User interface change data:
────────
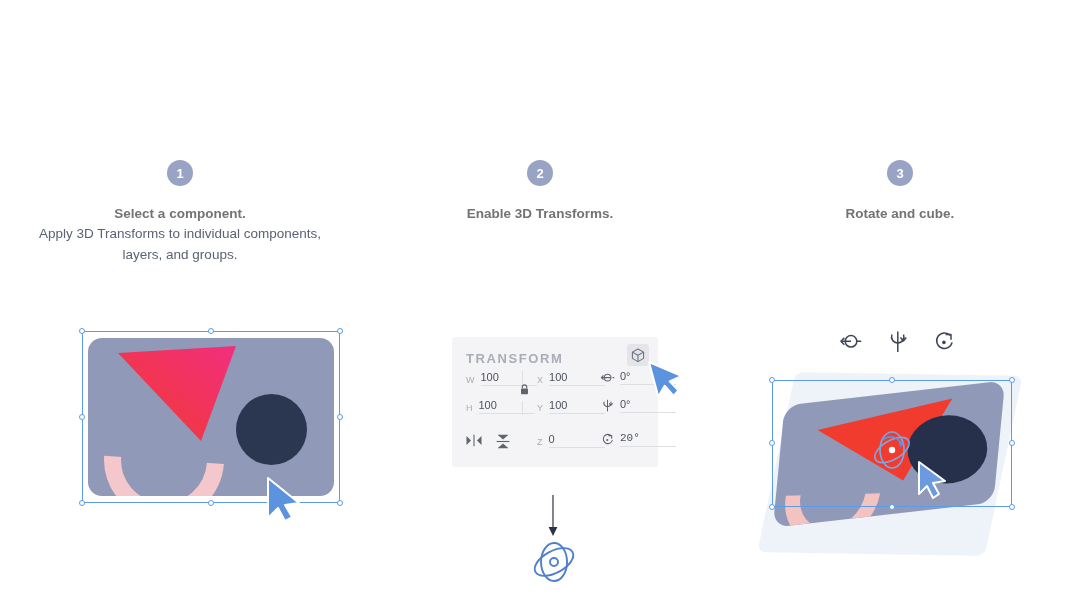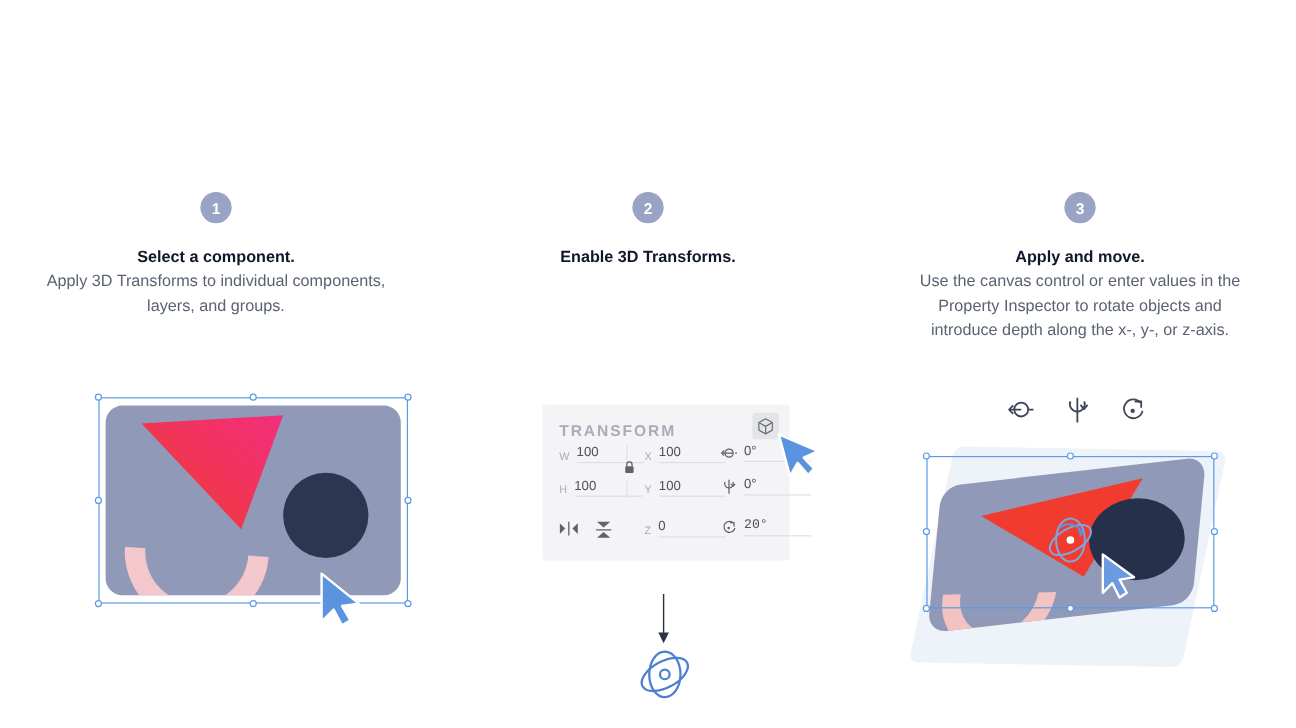--- a/index.html
+++ b/index.html
@@ -48,7 +48,7 @@
     margin-top: 20px;
     font-size: 13.5px;
     font-weight: bold;
-    color: #0f172a;
+    color: #737373;
   }
   .step-body {
     margin-top: 3px;

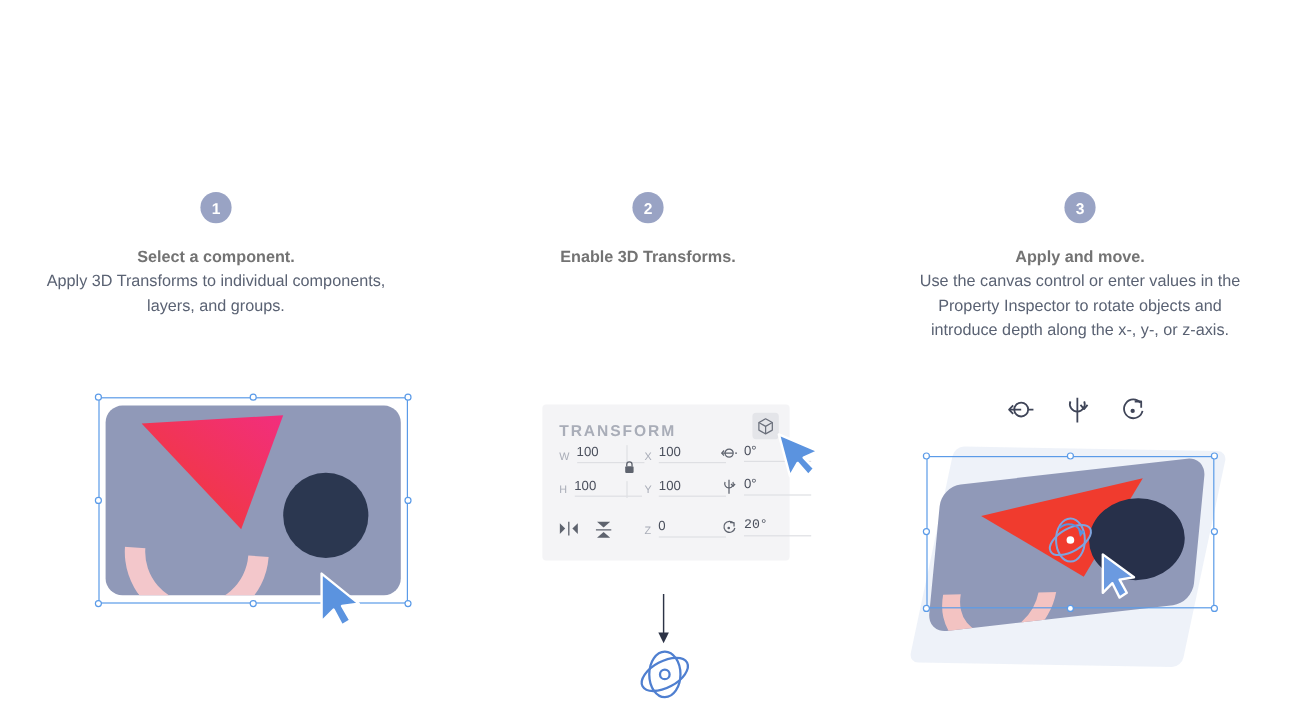--- a/index.html
+++ b/index.html
@@ -224,7 +224,7 @@
 
     <div class="col col-3">
       <div class="step-badge">3</div>
-      <div class="step-head">Apply and move.</div>
+      <div class="step-head">Rotate and cube.</div>
       <div class="step-body">Use the canvas control or enter values in the Property Inspector to rotate objects and introduce depth along the x-, y-, or z-axis.</div>
     </div>
 

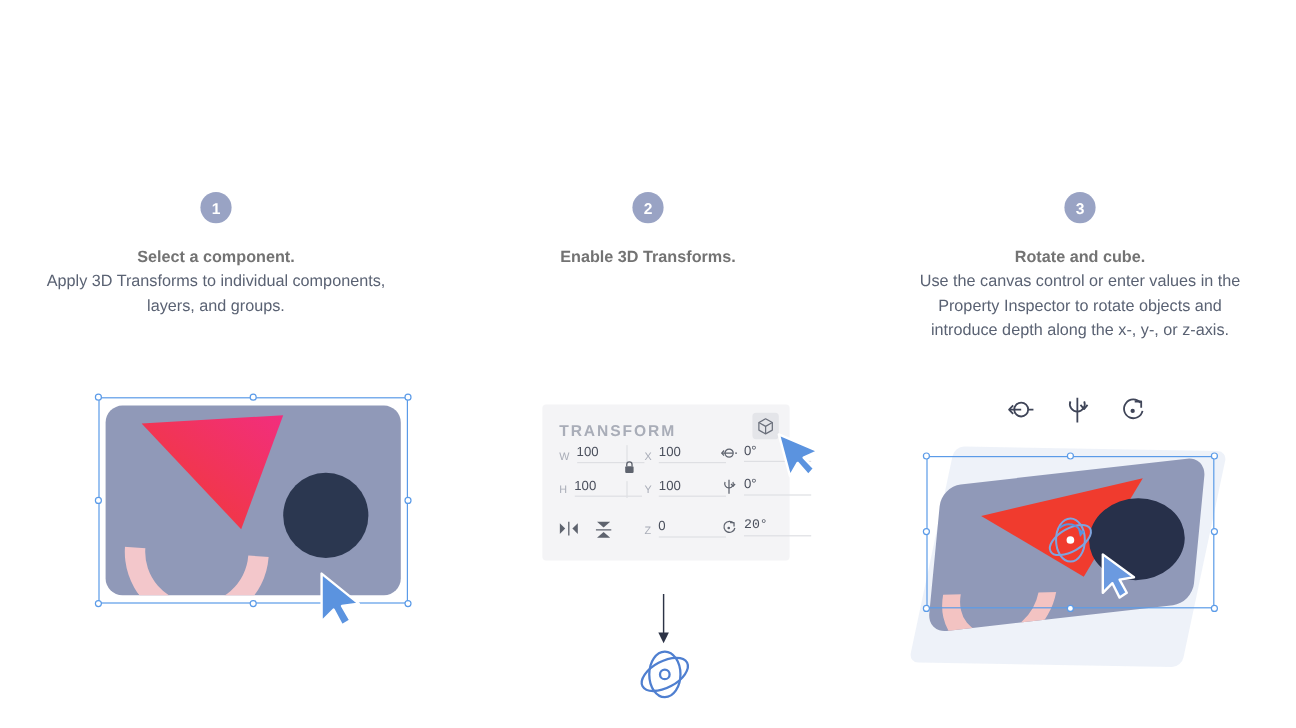--- a/index.html
+++ b/index.html
@@ -225,7 +225,6 @@
     <div class="col col-3">
       <div class="step-badge">3</div>
       <div class="step-head">Rotate and cube.</div>
-      <div class="step-body">Use the canvas control or enter values in the Property Inspector to rotate objects and introduce depth along the x-, y-, or z-axis.</div>
     </div>
 
   </div>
────────
TASK OBJECTIVE:
The result should be every line that contains "cube", copied from the entries.

RESPONSE AREA:
+      <div class="step-head">Rotate and cube.</div>
       <div class="step-head">Rotate and cube.</div>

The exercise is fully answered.